El sueño imposible de una coalición a la alemana

Lo que el poder económico le está demandando en estos momentos al líder socialista a través de quienes más pueden influir en sus decisiones, no es tanto una gran coalición a la alemana con el PP, eso sería tanto como invitarle al triple salto mortal, sino la concertación de una especie de pacto de Estado en el que se incluiría también a Ciudadanos para que Rajoy saliera investido con el compromiso de gestionar una legislatura pautada y ceñida a unos pocos objetivos: legislar las reformas que tiene pendientes la economía para blindarse ante tsunamis como el vivido antes y después de la espantada de Zapatero, cambiar la Constitución para que el separatismo catalán deje de ser noticia recurrente en varias décadas y garantizar la integración europea ante retos tan serios como el de la inmigración y el terrorismo. Hechos los deberes, no tendría por qué agotarse la legislatura y, además, tanto el PP como el PSOE podrían aprovechar la experiencia para ganar tiempo y actualizar sus estructuras, reaccionando a las causas que han motivado que el pasado domingo perdieran, entre los dos, casi 5,2 millones de votos.

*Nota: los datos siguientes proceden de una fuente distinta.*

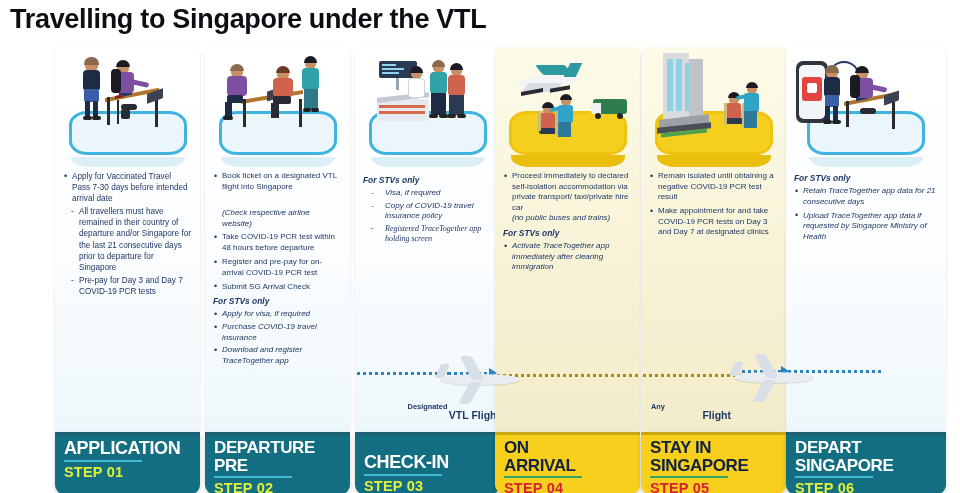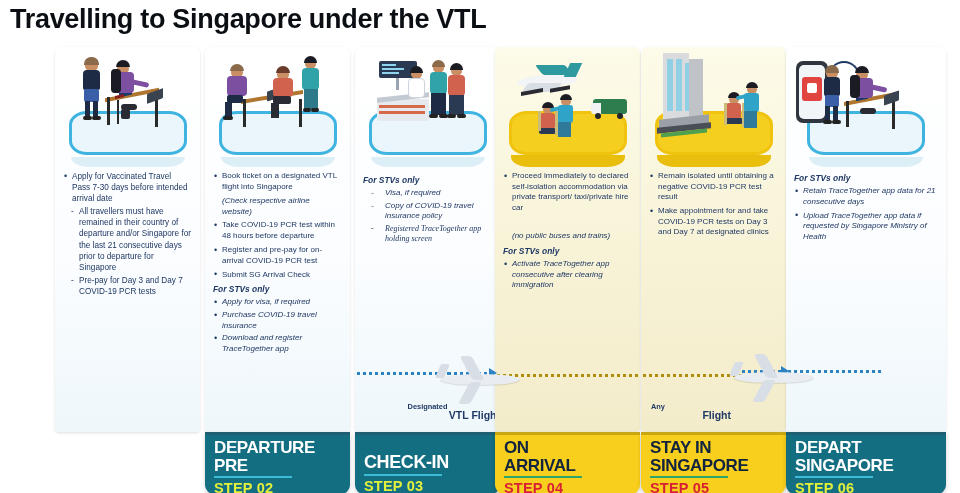--- a/index.html
+++ b/index.html
@@ -189,20 +189,25 @@
           <div class="fig" style="left:66px;top:57px;width:16px;height:6px;background:#2a2a33;border-radius:3px;"></div>
           <div class="fig" style="left:66px;top:62px;width:9px;height:10px;background:#2a2a33;border-radius:2px;"></div>
         </div>
         <div class="body">
           <ul class="tight">
             <li class="bul">Apply for Vaccinated Travel Pass 7-30 days before intended arrival date</li>
             <li class="dash">All travellers must have remained in their country of departure and/or Singapore for the last 21 consecutive days prior to departure for Singapore</li>
             <li class="dash">Pre-pay for Day 3 and Day 7 COVID-19 PCR tests</li>
           </ul>
         </div>
+      </div>
+      <div class="foot teal">
+        <div class="name">APPLICATION</div>
+        <div class="rule"></div>
+        <div class="step">STEP 01</div>
       </div>
     </div>
 
     <div class="col" data-idx="1">
       <div class="panel blue">
         <div class="illo">
           <div class="platform blue">
             <div class="side"></div>
               <div class="top"></div>
           </div>
@@ -226,21 +231,21 @@
 
           <div class="fig" style="left:100px;top:12px;width:11px;height:10px;background:#c98e63;border-radius:50%;"></div>
           <div class="fig" style="left:99px;top:9px;width:13px;height:7px;background:#1b1b24;border-radius:7px 7px 0 0;"></div>
           <div class="fig" style="left:97px;top:21px;width:17px;height:22px;background:#2fa3a8;border-radius:4px;"></div>
           <div class="fig" style="left:99px;top:42px;width:14px;height:20px;background:#2f7a8a;"></div>
           <div class="fig" style="left:98px;top:61px;width:8px;height:4px;background:#222;border-radius:2px;"></div>
           <div class="fig" style="left:106px;top:61px;width:8px;height:4px;background:#222;border-radius:2px;"></div>
         </div>
         <div class="body small">
           <ul>
-            <li class="bul" style="margin-bottom:4px">Book ticket on a designated VTL flight into Singapore</li>
+            <li class="bul" style="margin-bottom:16px">Book ticket on a designated VTL flight into Singapore</li>
             <li class="ital" style="padding-left:9px;margin-bottom:3px;">(Check respective airline website)</li>
             <li class="bul">Take COVID-19 PCR test within 48 hours before departure</li>
             <li class="bul">Register and pre-pay for on-arrival COVID-19 PCR test</li>
             <li class="bul">Submit SG Arrival Check</li>
           </ul>
           <div class="stv">For STVs only</div>
           <ul class="tight">
             <li class="bul ital">Apply for visa, if required</li>
             <li class="bul ital">Purchase COVID-19 travel insurance</li>
             <li class="bul ital">Download and register TraceTogether app</li>
@@ -340,26 +345,26 @@
           <div class="fig" style="left:60px;top:64px;width:3px;height:24px;background:#cdbb7a;"></div>
 
           <div class="fig" style="left:66px;top:50px;width:10px;height:9px;background:#c98e63;border-radius:50%;"></div>
           <div class="fig" style="left:65px;top:47px;width:12px;height:6px;background:#1b1b24;border-radius:6px 6px 0 0;"></div>
           <div class="fig" style="left:63px;top:58px;width:15px;height:18px;background:#2fa3c8;border-radius:3px;"></div>
           <div class="fig" style="left:63px;top:75px;width:13px;height:15px;background:#2f7a9a;"></div>
           <div class="fig" style="left:55px;top:60px;width:12px;height:4px;background:#2fa3c8;transform:rotate(-12deg);border-radius:2px;"></div>
         </div>
         <div class="body small">
           <ul>
-            <li class="bul" style="margin-bottom:18px">Proceed immediately to declared self-isolation accommodation via private transport/ taxi/private hire car</li>
+            <li class="bul" style="margin-bottom:0">Proceed immediately to declared self-isolation accommodation via private transport/ taxi/private hire car</li>
             <li class="ital" style="padding-left:9px;margin-bottom:2px;">(no public buses and trains)</li>
           </ul>
           <div class="stv">For STVs only</div>
           <ul class="tight">
-            <li class="bul ital">Activate TraceTogether app consecutive after clearing immigration</li>
+            <li class="bul ital">Activate TraceTogether app immediately after clearing immigration</li>
           </ul>
         </div>
       </div>
       <div class="foot gold">
         <div class="name two">ON</div>
         <div class="name two">ARRIVAL</div>
         <div class="rule"></div>
         <div class="step">STEP 04</div>
       </div>
     </div>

Otra de las ventajas de esta operación descansa en que ya hay Presupuestos estatales aprobados para 2016,mérito que en el Gobierno se achaca al ministro Cristóbal Montoro, sin dificultades para prorrogarlos para 2018. Dos años que incluirían, necesariamente, el referéndum para ratificar la reforma constitucional, al que seguiría la convocatoria de nuevas elecciones. En medios empresariales se opina que el PSOE podría llegar a ellas con la pátina institucional que ahora le ha faltado a Pedro Sánchez y que ha acabado hundiendo a su partido hasta el subsuelo que no había explorado desde el arranque de la Transición: cuarta fuerza política en Madrid, donde Sánchez encabezó la candidatura, y perdedor en el resto de las 51 provincias, salvo en Badajoz, Cádiz, Córdoba, Huelva, Jaén y Sevilla.

Felipe González y Susana Díaz son las palancas más potentes utilizadas por los empresarios para influir sobre Pedro Sánchez

Tanto en el Gobierno como en el PSOE se da por hecho queFelipe VI iniciará la ronda de contactos para proponer un candidato a la investidura cuando vea suficientemente cocinados los posibles pactos una vez se constituyan las nuevas Cortes a partir del 13 de enero. Si todos los movimientos en marcha para favorecerlos no surtieran efecto, los tiempos correrían hasta mediados de marzo, aproximadamente, para desembocar en nuevas elecciones en mayo, una posibilidad que no puede descartarse, todo lo contrario, a la vista de los efectos secundarios que todos los escenarios revisten para el PSOE, la organización más vulnerable después del 20D.